Recent advances in visual-language models (VLMs) have led to significant improvements in a plethora of complex multimodal tasks like image captioning, report generation, and visual perception. However, generating text from meteorological data is highly challenging because the atmosphere is a chaotic system that is rapidly changing at various spatial and temporal scales. Given the complexity of atmospheric phenomena, it is critical to verifiably quantify the effectiveness of existing VLMs on weather forecasting data. In this work, we present SynopticBench, a high-quality dataset consisting of 1,367,041 text samples of Area Forecast Discussions created by the National Weather Service over the continental United States paired to images of 500mb geopotential height, 2 meter temperature, and 850mb wind velocity in weather forecasts.

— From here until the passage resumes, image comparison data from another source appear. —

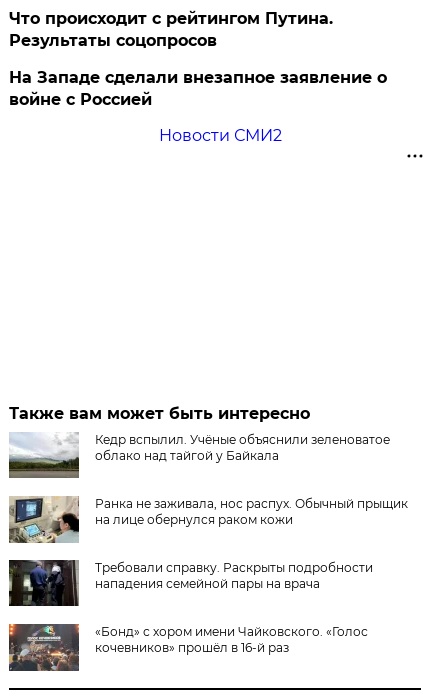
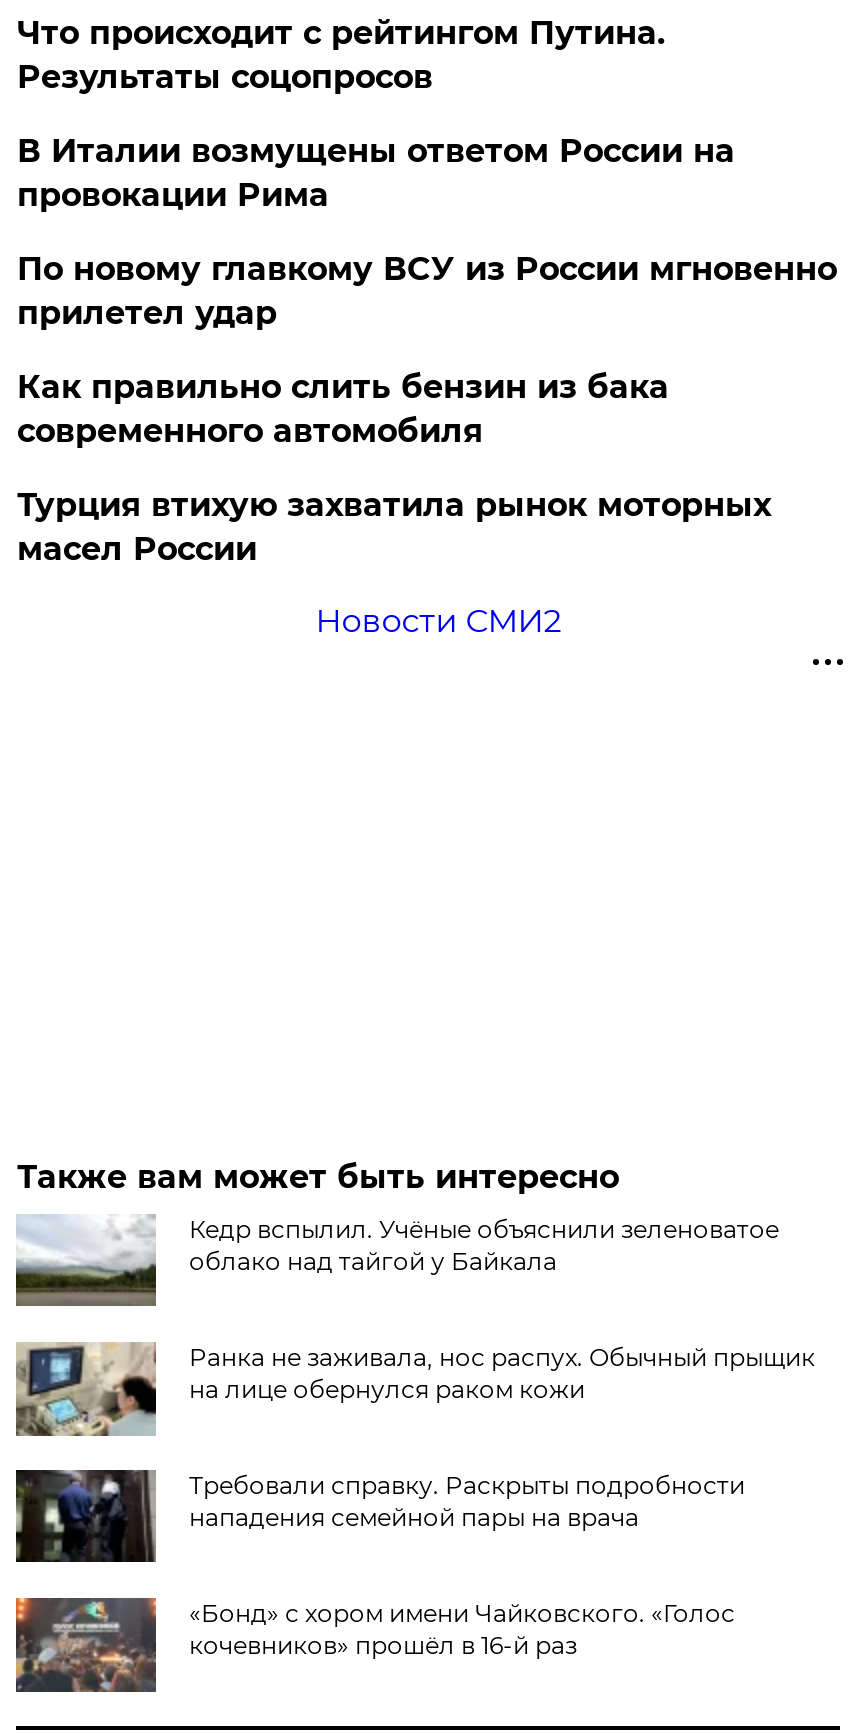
- На Западе сделали внезапное заявление о
- войне с Россией
+ В Италии возмущены ответом России на
+ провокации Рима
+ По новому главкому ВСУ из России мгновенно
+ прилетел удар
+ Как правильно слить бензин из бака
+ современного автомобиля
+ Турция втихую захватила рынок моторных
+ масел России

We also present Synoptic Phenomena Alignment and Coverage Evaluation (SPACE), a novel evaluation framework that can be used to effectively estimate the quality of text descriptions of synoptic weather phenomena. Extensive experiments on generating forecast discussions using state-of-the-art VLMs show the sensitivity of existing evaluation metrics in this domain and enable further exploration into synoptic weather and climate text generation.